Change detection data
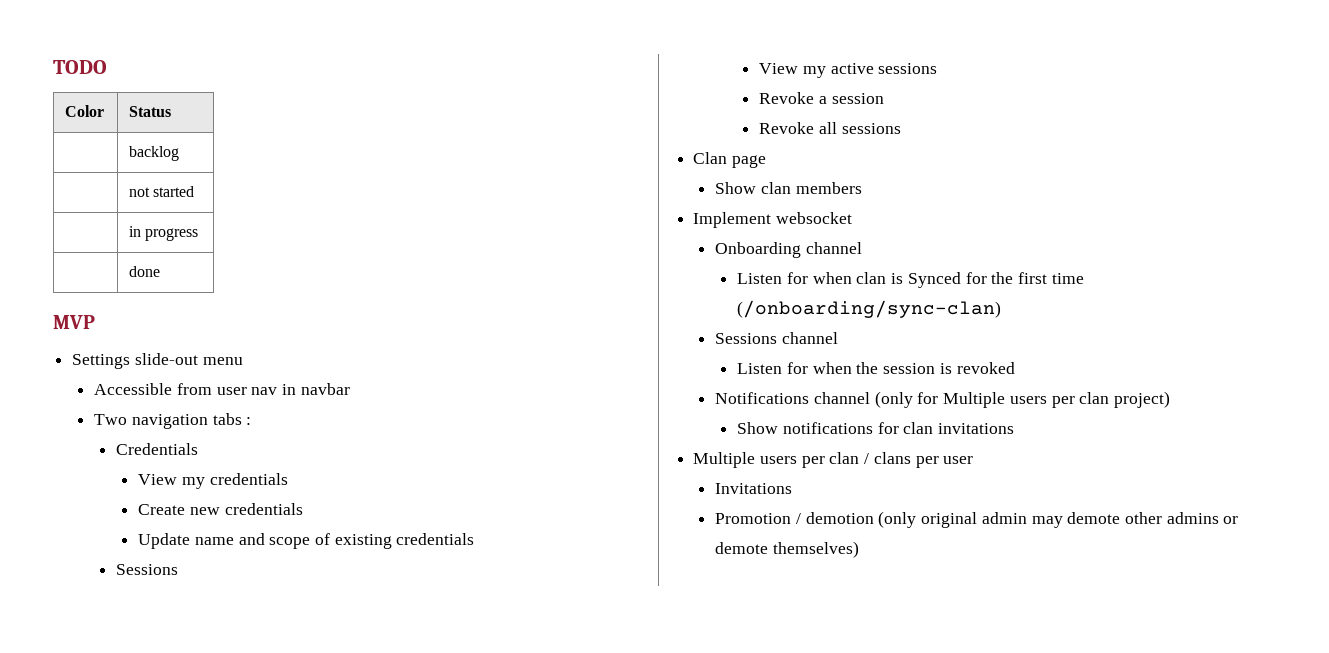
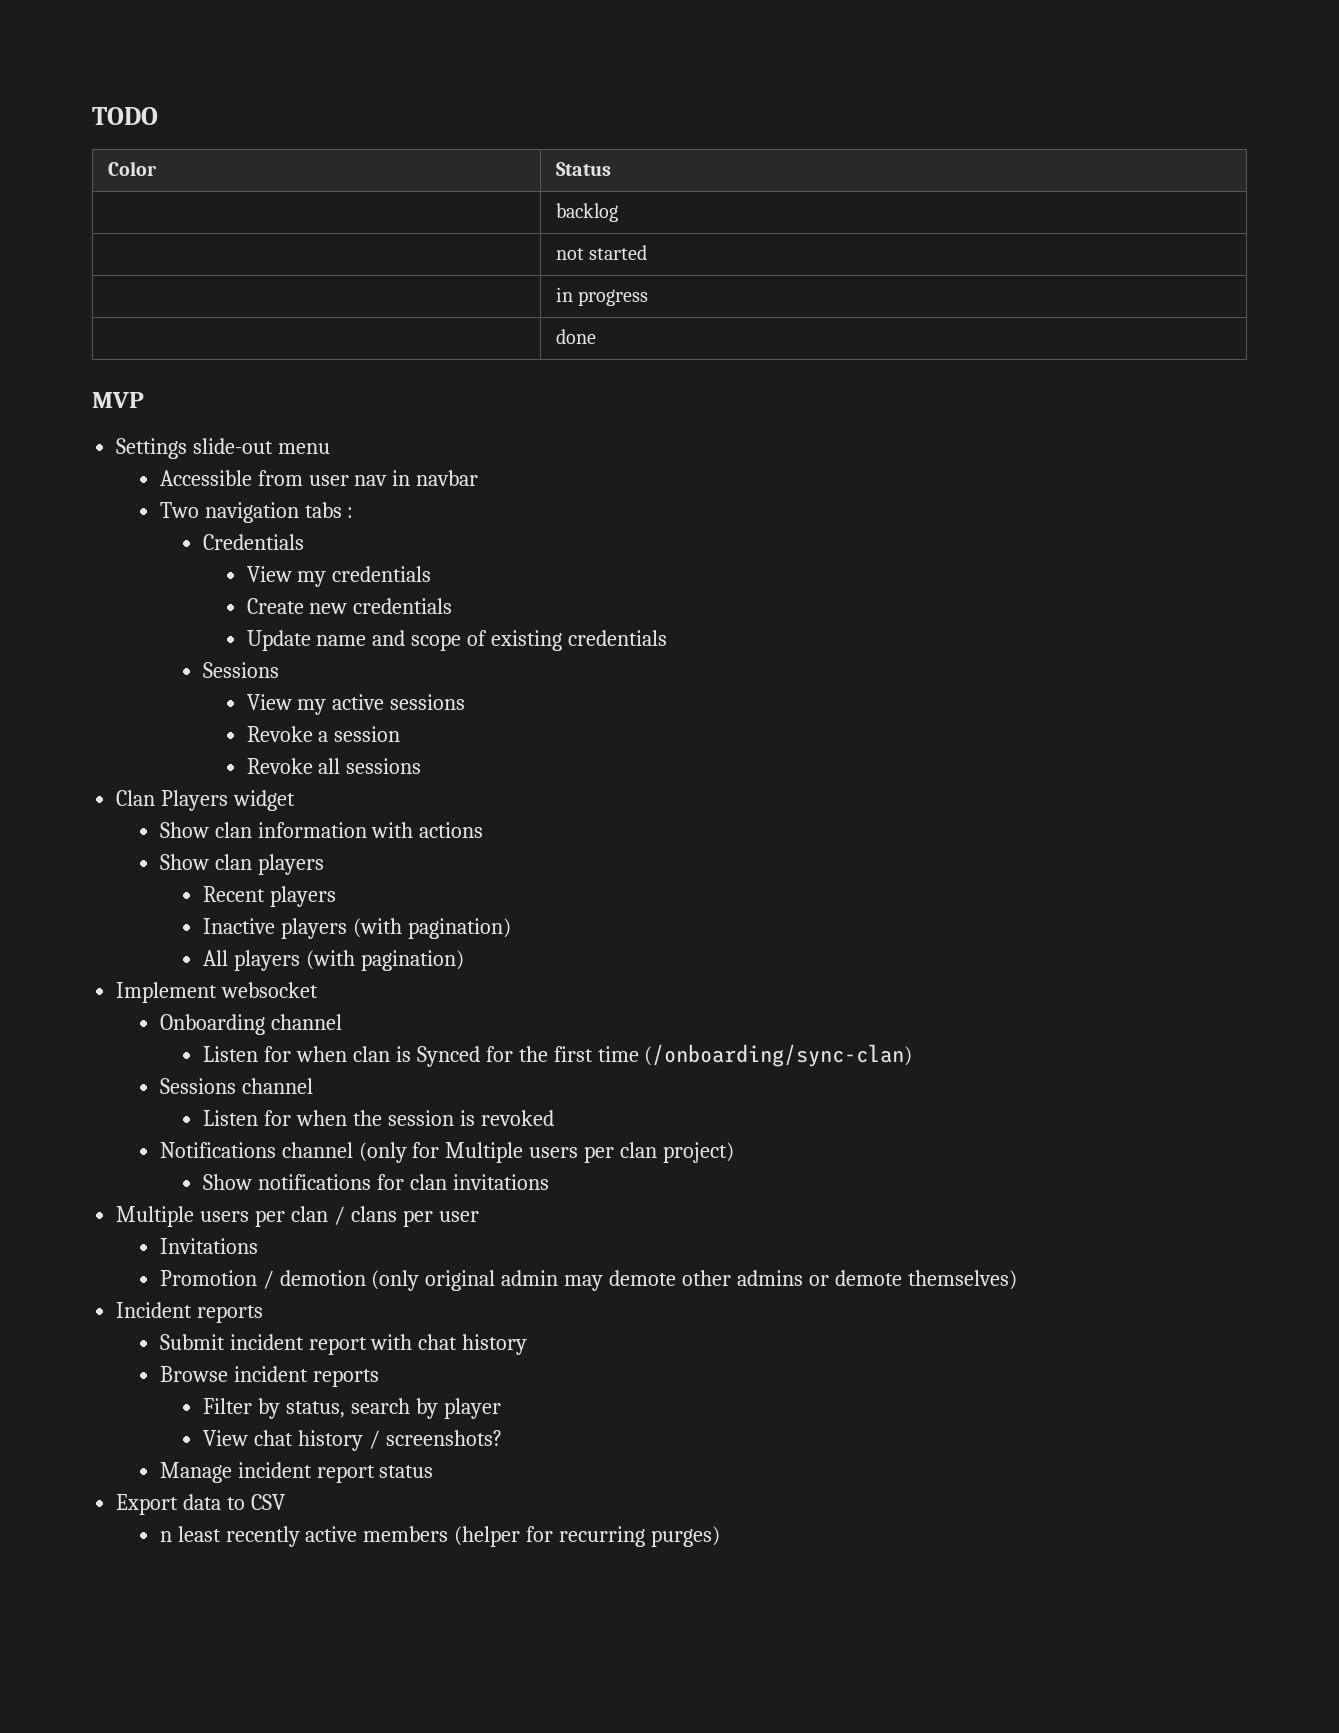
- Clan page
- Show clan members
+ Clan Players widget
+ Show clan information with actions
+ Show clan players
+ Recent players
+ Inactive players (with pagination)
+ All players (with pagination)
+ Incident reports
+ Submit incident report with chat history
+ Browse incident reports
+ Filter by status, search by player
+ View chat history / screenshots?
+ Manage incident report status
+ Export data to CSV
+ n least recently active members (helper for recurring purges)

§ How to complete this task:
Beginning with the line that contains "data to CSV", write out every line through the end of the entries above, exactly.

§ Task response:
+ Export data to CSV
+ n least recently active members (helper for recurring purges)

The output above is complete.